Eventually the destruction of the Russian Revolution would reignite the open contest of the imperialist powers for the division of the world. Anyone who has contemplated the consequences for the future of humanity of a nuclear arms race between the United States, Europe and Japan will understand with perfect clarity the stakes in the survival of the Russian Revolution.
Precisely because the stakes are so gigantic, the events in the USSR will churn the world working class movements to its depths. For the instrument which imperialism found to derail the Russian Revolution was a force within the workers’ movement – Stalinism, not an outgrowth of the Russian Revolution but a product of imperialist pressure on it.
Stalinism, for sixty years, despite its increasingly well known crimes, appeared to the overwhelming majority of the militant working class on a world scale to have one immense virtue which outweighed all else. It seemed to safeguard the existence of the Soviet Union, and on that bedrock, in time, other forces in the world would have the opportunity to advance. That was the reasoning of the majority of the world working class vanguard.
Trotsky broke with Stalin because he knew this was an illusion. That the policies and methods of Stalinism could neither offer a way forward for the world working class nor even defend the non-capitalist state in USSR. That is the reality which has now exploded into world politics. Trotsky’s genius was to foresee this, and the implications which flowed from it.

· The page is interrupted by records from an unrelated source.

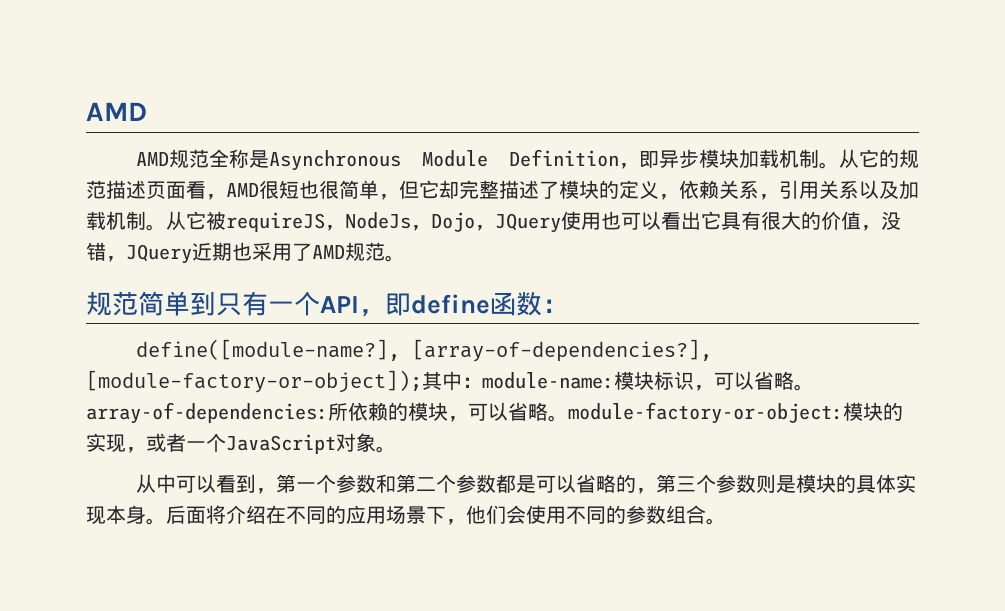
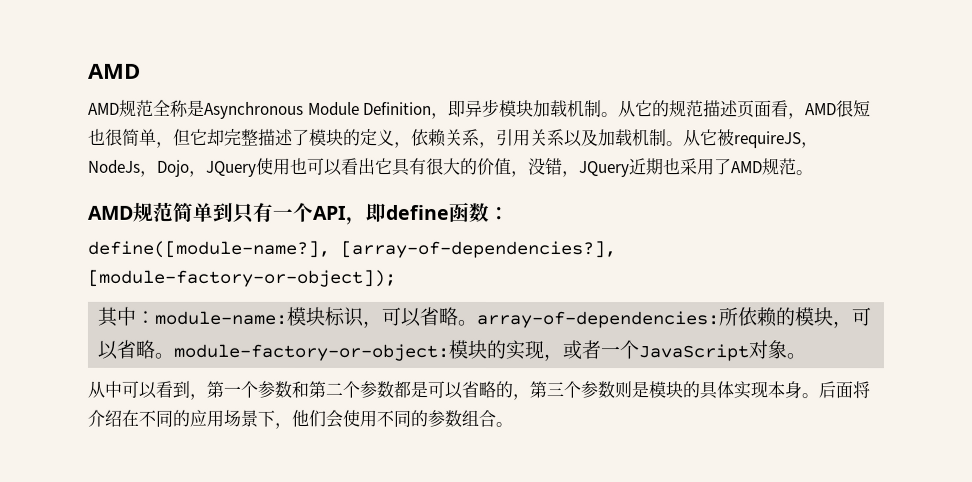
- 规范简单到只有一个API，即define函数：
+ AMD规范简单到只有一个API，即define函数：
- define([module-name?], [array-of-dependencies?], [module-factory-or-object]);其中：module-name:模块标识，可以省略。array-of-dependencies:所依赖的模块，可以省略。module-factory-or-object:模块的实现，或者一个JavaScript对象。
+ define([module-name?], [array-of-dependencies?], [module-factory-or-object]);
+ 其中：module-name:模块标识，可以省略。array-of-dependencies:所依赖的模块，可以省略。module-factory-or-object:模块的实现，或者一个JavaScript对象。

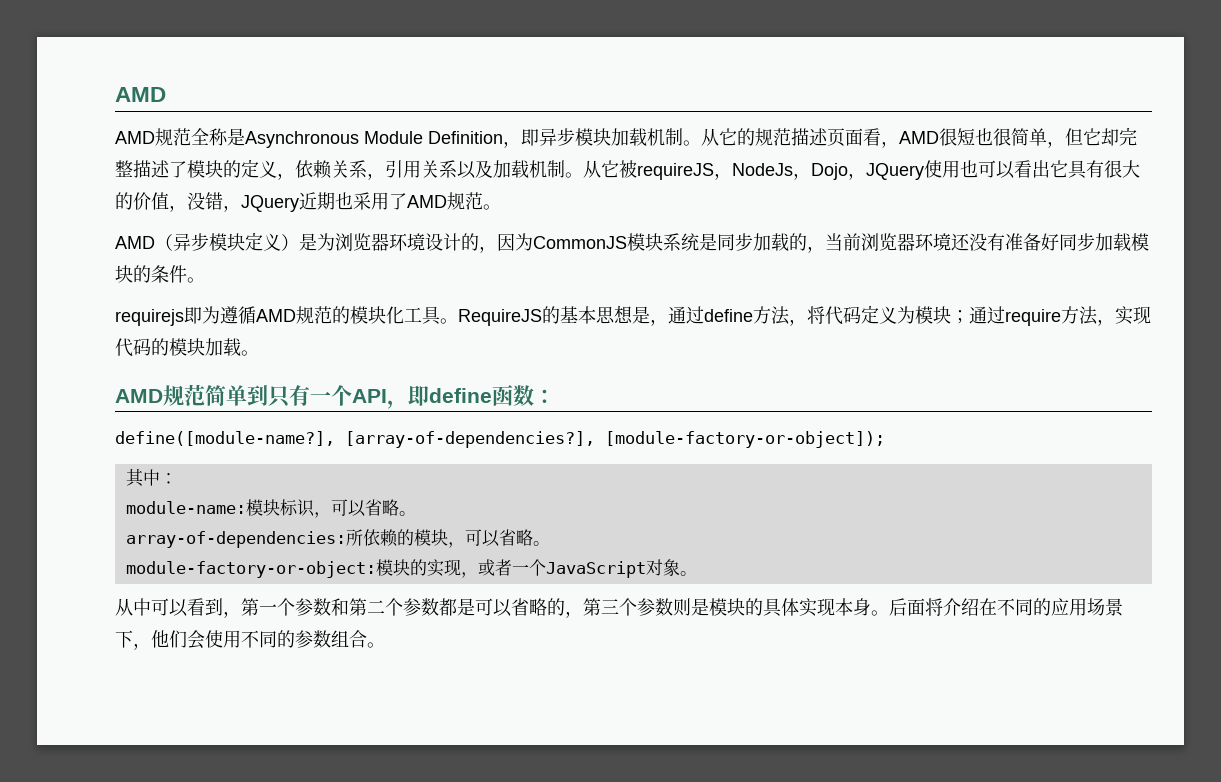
+ AMD（异步模块定义）是为浏览器环境设计的，因为CommonJS模块系统是同步加载的，当前浏览器环境还没有准备好同步加载模块的条件。
+ requirejs即为遵循AMD规范的模块化工具。RequireJS的基本思想是，通过define方法，将代码定义为模块；通过require方法，实现代码的模块加载。
- 其中：module-name:模块标识，可以省略。array-of-dependencies:所依赖的模块，可以省略。module-factory-or-object:模块的实现，或者一个JavaScript对象。
+ 其中：
+ module-name:模块标识，可以省略。
+ array-of-dependencies:所依赖的模块，可以省略。
+ module-factory-or-object:模块的实现，或者一个JavaScript对象。

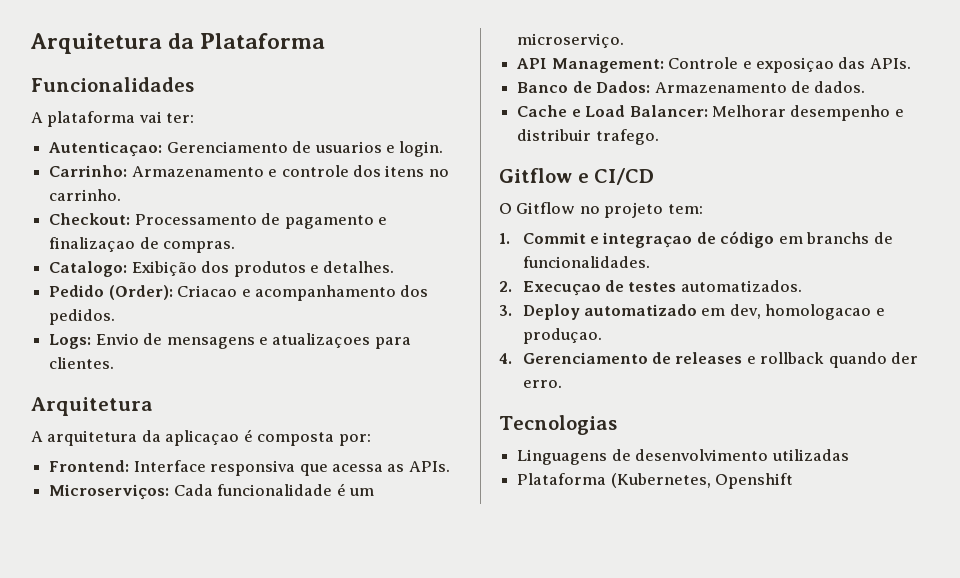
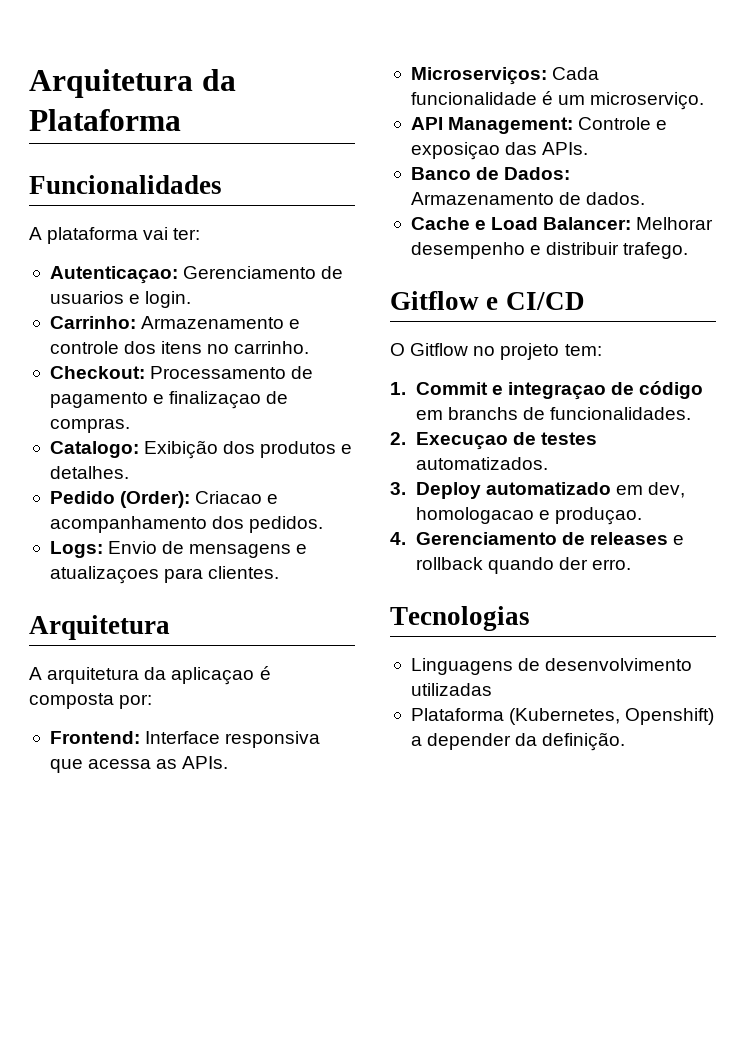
- Plataforma (Kubernetes, Openshift
+ Plataforma (Kubernetes, Openshift) a depender da definição.

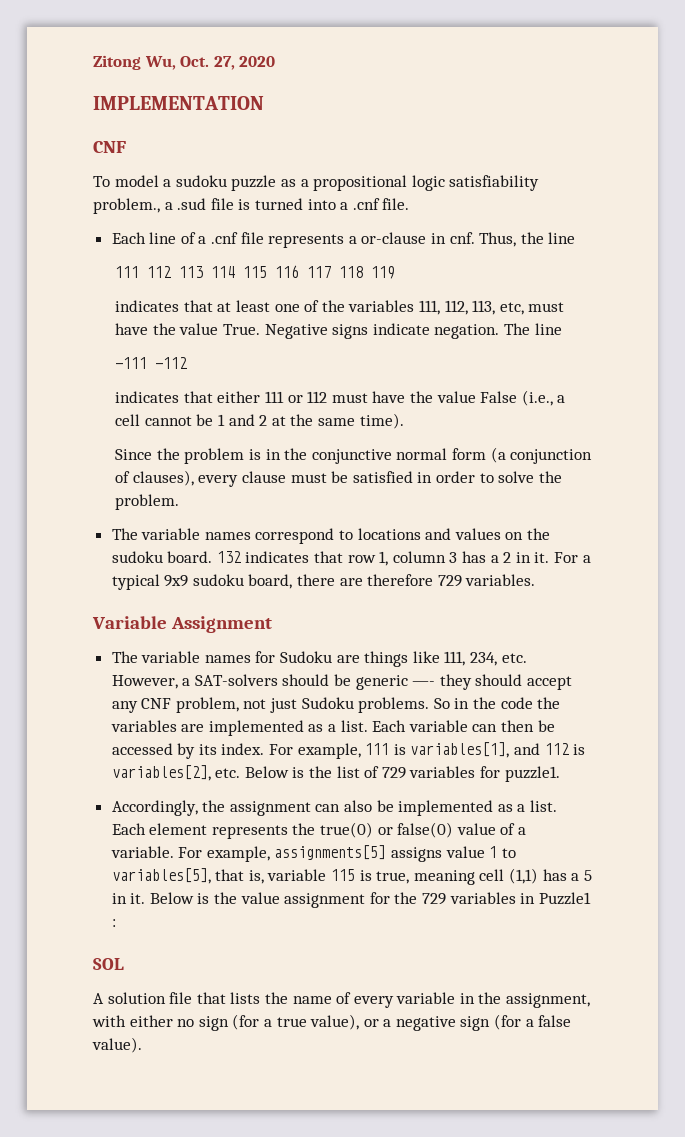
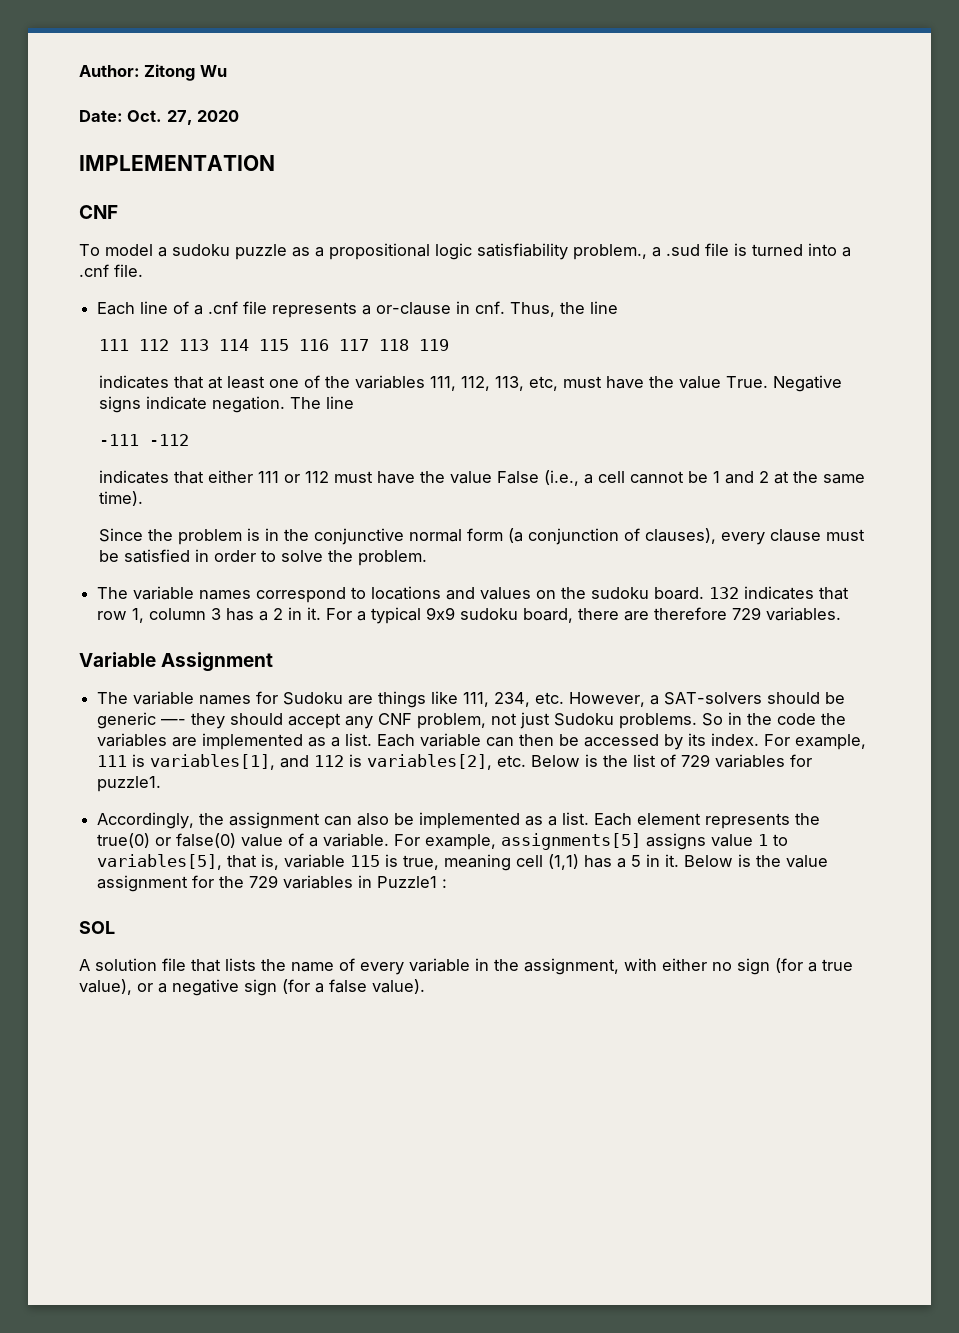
- Zitong Wu, Oct. 27, 2020
+ Author: Zitong Wu
+ Date: Oct. 27, 2020

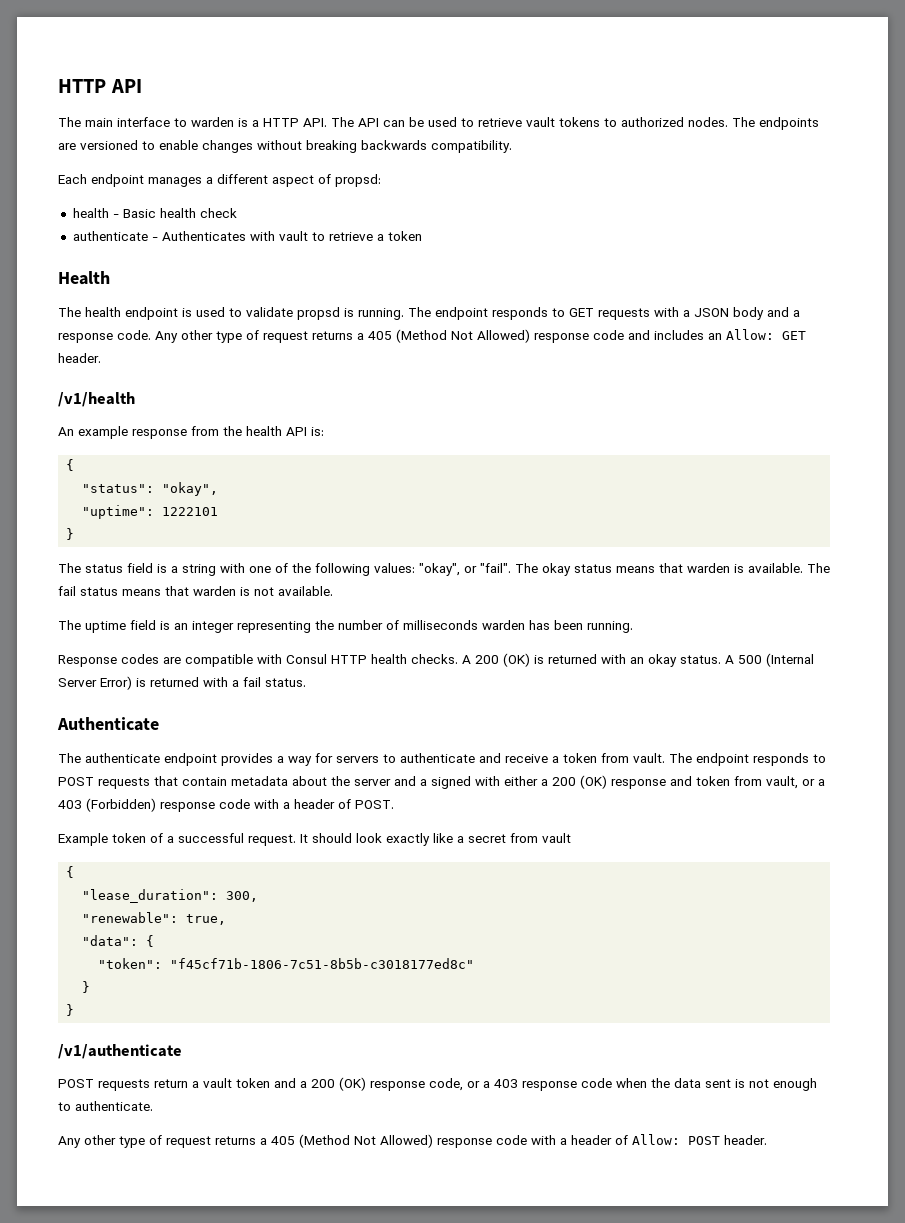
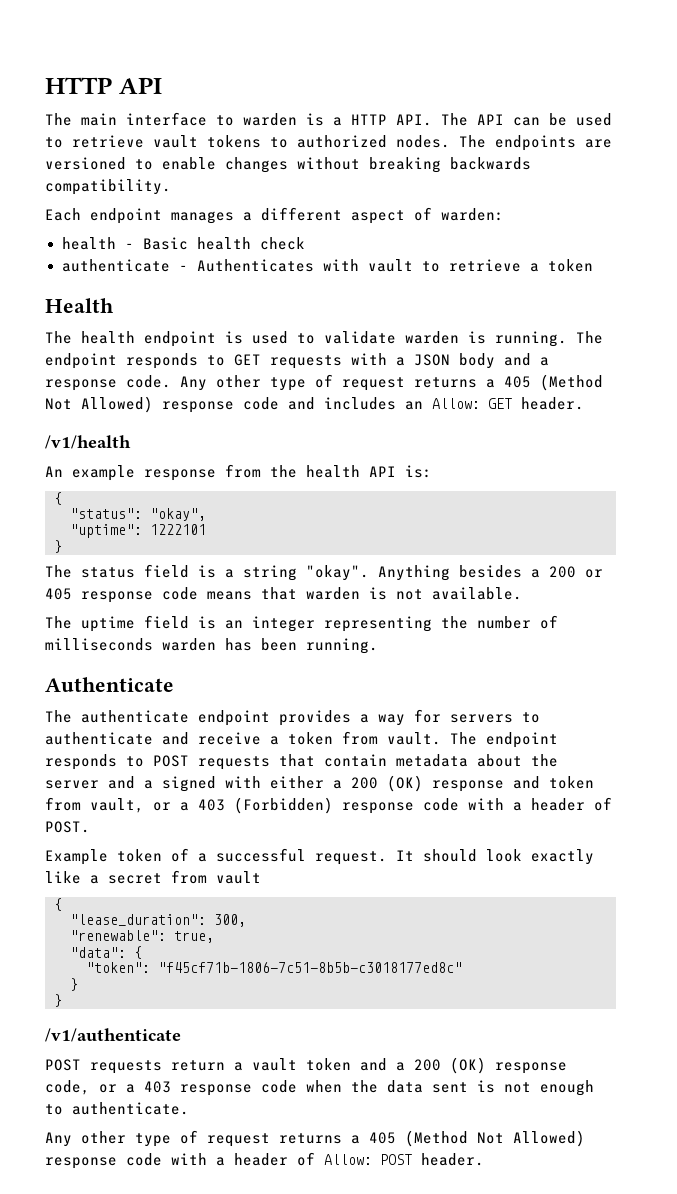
- Each endpoint manages a different aspect of propsd:
+ Each endpoint manages a different aspect of warden:
- The health endpoint is used to validate propsd is running.
+ The health endpoint is used to validate warden is running.
- The status field is a string with one of the following values: "okay", or "fail". The okay status means that warden is available. The fail status means that warden is not available.
+ The status field is a string "okay". Anything besides a 200 or 405 response code means that warden is not available.
- Response codes are compatible with Consul HTTP health checks. A 200 (OK) is returned with an okay status. A 500 (Internal Server Error) is returned with a fail status.

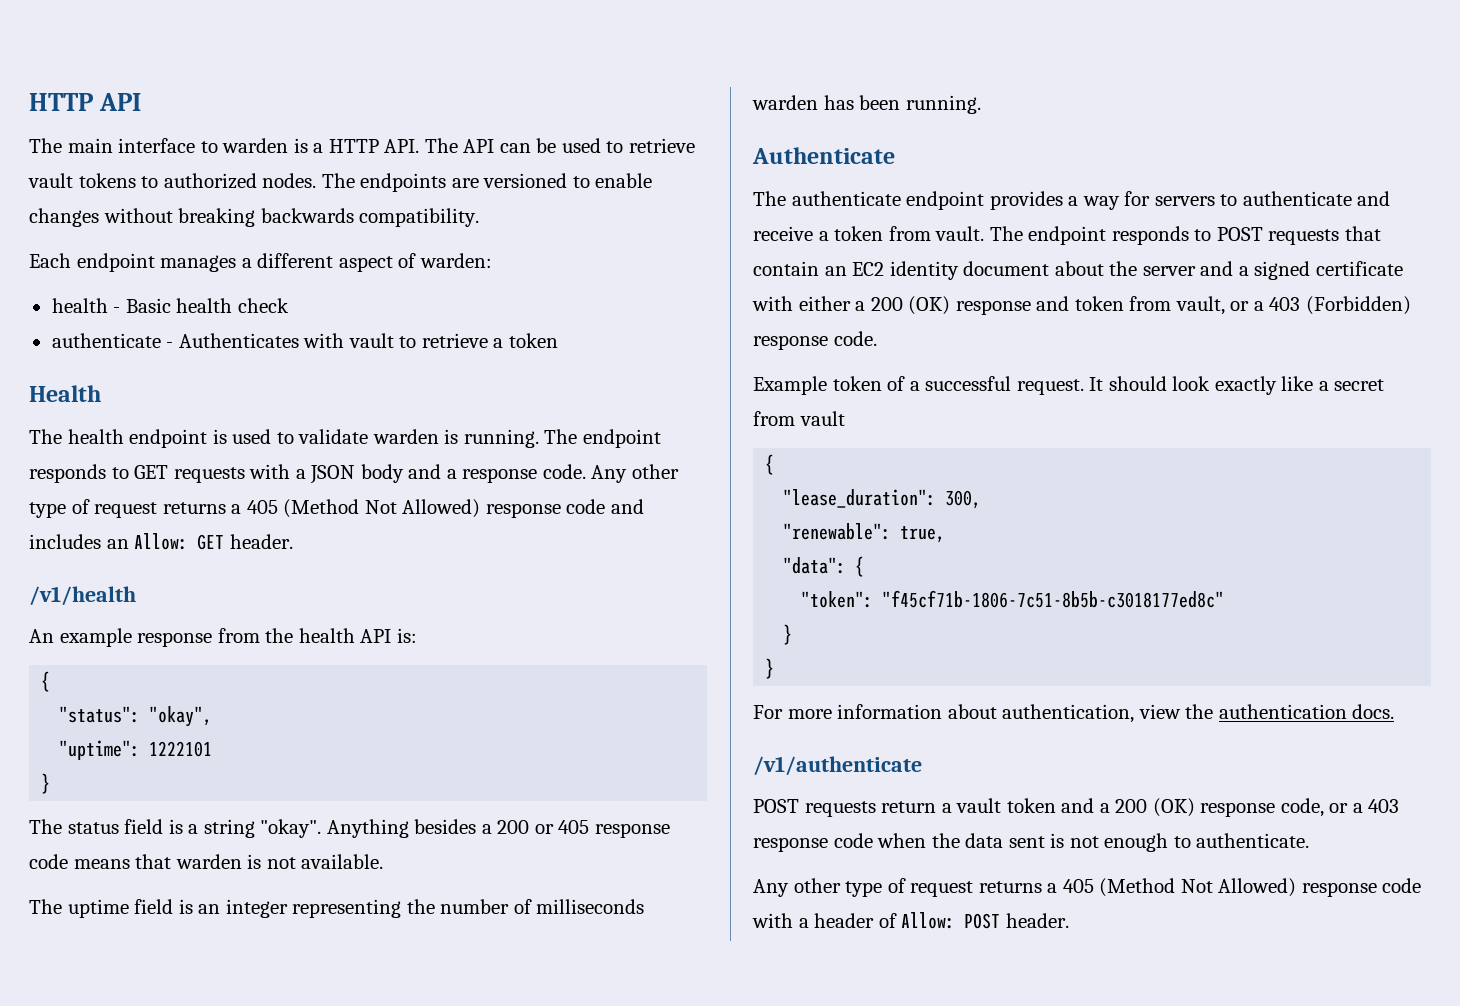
- The endpoint responds to POST requests that contain metadata about the server and a signed with either a 200 (OK) response and token from vault, or a 403 (Forbidden) response code with a header of POST.
+ The endpoint responds to POST requests that contain an EC2 identity document about the server and a signed certificate with either a 200 (OK) response and token from vault, or a 403 (Forbidden) response code.
+ For more information about authentication, view the authentication docs.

Two things are occurring simultaneously. First that the world working class is engaged in its most desperate struggle since 1917. A determination of the most advanced working class forces in the world that everything that can be done must be done to prevent the destruction of the Russian Revolution, and the historical catastrophe that this would represent for humanity. Second that within this framework every position and strategy that fights to defend that non-capitalist state in the USSR must be objectively discussed – because the stakes are too high to have the luxury to do anything else.
The result will be the greatest reorganisation of the world working class movement since 1917.